(Items listed in a dataset)
^^^^^^^^^^^^^^^^

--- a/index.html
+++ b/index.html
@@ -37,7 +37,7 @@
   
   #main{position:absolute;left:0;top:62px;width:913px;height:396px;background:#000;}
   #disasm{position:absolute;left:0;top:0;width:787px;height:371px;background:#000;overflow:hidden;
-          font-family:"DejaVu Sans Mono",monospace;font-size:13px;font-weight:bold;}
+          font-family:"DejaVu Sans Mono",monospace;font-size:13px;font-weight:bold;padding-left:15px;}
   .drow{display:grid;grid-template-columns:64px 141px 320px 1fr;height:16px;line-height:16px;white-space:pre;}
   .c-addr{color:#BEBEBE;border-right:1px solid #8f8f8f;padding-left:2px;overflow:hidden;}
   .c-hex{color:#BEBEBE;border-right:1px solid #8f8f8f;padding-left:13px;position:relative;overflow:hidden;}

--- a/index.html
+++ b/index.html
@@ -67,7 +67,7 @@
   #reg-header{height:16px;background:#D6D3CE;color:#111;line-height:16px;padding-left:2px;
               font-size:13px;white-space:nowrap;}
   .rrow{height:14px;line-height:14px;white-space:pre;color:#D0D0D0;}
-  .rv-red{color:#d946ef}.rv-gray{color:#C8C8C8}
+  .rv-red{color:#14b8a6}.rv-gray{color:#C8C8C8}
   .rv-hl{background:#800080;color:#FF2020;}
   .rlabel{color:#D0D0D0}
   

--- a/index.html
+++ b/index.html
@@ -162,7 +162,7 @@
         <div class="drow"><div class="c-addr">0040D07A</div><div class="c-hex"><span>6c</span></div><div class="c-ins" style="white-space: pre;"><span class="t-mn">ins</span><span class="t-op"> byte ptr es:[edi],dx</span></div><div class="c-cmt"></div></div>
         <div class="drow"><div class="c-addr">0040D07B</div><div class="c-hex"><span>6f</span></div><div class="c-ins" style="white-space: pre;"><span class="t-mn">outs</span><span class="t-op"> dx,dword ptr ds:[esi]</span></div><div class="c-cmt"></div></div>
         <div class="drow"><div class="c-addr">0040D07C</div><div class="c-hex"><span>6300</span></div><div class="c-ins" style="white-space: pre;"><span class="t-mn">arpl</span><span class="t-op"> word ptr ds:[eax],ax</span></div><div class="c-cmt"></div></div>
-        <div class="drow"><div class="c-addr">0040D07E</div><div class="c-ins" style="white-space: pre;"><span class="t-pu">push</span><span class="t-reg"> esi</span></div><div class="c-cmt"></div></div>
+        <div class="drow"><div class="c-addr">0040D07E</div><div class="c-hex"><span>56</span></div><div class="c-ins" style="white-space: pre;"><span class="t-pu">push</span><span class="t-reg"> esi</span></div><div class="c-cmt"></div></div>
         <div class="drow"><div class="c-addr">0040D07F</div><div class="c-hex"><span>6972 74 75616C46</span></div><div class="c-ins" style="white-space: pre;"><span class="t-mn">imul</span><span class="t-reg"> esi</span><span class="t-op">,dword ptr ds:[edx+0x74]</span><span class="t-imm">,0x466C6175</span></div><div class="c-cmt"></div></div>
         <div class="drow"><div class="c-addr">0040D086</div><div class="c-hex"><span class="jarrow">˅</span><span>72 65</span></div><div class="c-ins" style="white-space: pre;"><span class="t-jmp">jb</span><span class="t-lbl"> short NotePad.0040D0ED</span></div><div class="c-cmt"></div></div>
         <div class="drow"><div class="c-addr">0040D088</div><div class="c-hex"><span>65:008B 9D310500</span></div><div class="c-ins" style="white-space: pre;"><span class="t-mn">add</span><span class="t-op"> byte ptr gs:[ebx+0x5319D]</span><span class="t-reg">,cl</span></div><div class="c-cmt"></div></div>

^^^^^^^^^^^^^^^^

WHAT YOU NEED TO DO: Each line of the data is to be transcribed exactly, with nothing left out.

YOUR RESPONSE:
--- a/index.html
+++ b/index.html
@@ -37,7 +37,7 @@
   
   #main{position:absolute;left:0;top:62px;width:913px;height:396px;background:#000;}
   #disasm{position:absolute;left:0;top:0;width:787px;height:371px;background:#000;overflow:hidden;
-          font-family:"DejaVu Sans Mono",monospace;font-size:13px;font-weight:bold;}
+          font-family:"DejaVu Sans Mono",monospace;font-size:13px;font-weight:bold;padding-left:15px;}
   .drow{display:grid;grid-template-columns:64px 141px 320px 1fr;height:16px;line-height:16px;white-space:pre;}
   .c-addr{color:#BEBEBE;border-right:1px solid #8f8f8f;padding-left:2px;overflow:hidden;}
   .c-hex{color:#BEBEBE;border-right:1px solid #8f8f8f;padding-left:13px;position:relative;overflow:hidden;}

--- a/index.html
+++ b/index.html
@@ -67,7 +67,7 @@
   #reg-header{height:16px;background:#D6D3CE;color:#111;line-height:16px;padding-left:2px;
               font-size:13px;white-space:nowrap;}
   .rrow{height:14px;line-height:14px;white-space:pre;color:#D0D0D0;}
-  .rv-red{color:#d946ef}.rv-gray{color:#C8C8C8}
+  .rv-red{color:#14b8a6}.rv-gray{color:#C8C8C8}
   .rv-hl{background:#800080;color:#FF2020;}
   .rlabel{color:#D0D0D0}
   

--- a/index.html
+++ b/index.html
@@ -162,7 +162,7 @@
         <div class="drow"><div class="c-addr">0040D07A</div><div class="c-hex"><span>6c</span></div><div class="c-ins" style="white-space: pre;"><span class="t-mn">ins</span><span class="t-op"> byte ptr es:[edi],dx</span></div><div class="c-cmt"></div></div>
         <div class="drow"><div class="c-addr">0040D07B</div><div class="c-hex"><span>6f</span></div><div class="c-ins" style="white-space: pre;"><span class="t-mn">outs</span><span class="t-op"> dx,dword ptr ds:[esi]</span></div><div class="c-cmt"></div></div>
         <div class="drow"><div class="c-addr">0040D07C</div><div class="c-hex"><span>6300</span></div><div class="c-ins" style="white-space: pre;"><span class="t-mn">arpl</span><span class="t-op"> word ptr ds:[eax],ax</span></div><div class="c-cmt"></div></div>
-        <div class="drow"><div class="c-addr">0040D07E</div><div class="c-ins" style="white-space: pre;"><span class="t-pu">push</span><span class="t-reg"> esi</span></div><div class="c-cmt"></div></div>
+        <div class="drow"><div class="c-addr">0040D07E</div><div class="c-hex"><span>56</span></div><div class="c-ins" style="white-space: pre;"><span class="t-pu">push</span><span class="t-reg"> esi</span></div><div class="c-cmt"></div></div>
         <div class="drow"><div class="c-addr">0040D07F</div><div class="c-hex"><span>6972 74 75616C46</span></div><div class="c-ins" style="white-space: pre;"><span class="t-mn">imul</span><span class="t-reg"> esi</span><span class="t-op">,dword ptr ds:[edx+0x74]</span><span class="t-imm">,0x466C6175</span></div><div class="c-cmt"></div></div>
         <div class="drow"><div class="c-addr">0040D086</div><div class="c-hex"><span class="jarrow">˅</span><span>72 65</span></div><div class="c-ins" style="white-space: pre;"><span class="t-jmp">jb</span><span class="t-lbl"> short NotePad.0040D0ED</span></div><div class="c-cmt"></div></div>
         <div class="drow"><div class="c-addr">0040D088</div><div class="c-hex"><span>65:008B 9D310500</span></div><div class="c-ins" style="white-space: pre;"><span class="t-mn">add</span><span class="t-op"> byte ptr gs:[ebx+0x5319D]</span><span class="t-reg">,cl</span></div><div class="c-cmt"></div></div>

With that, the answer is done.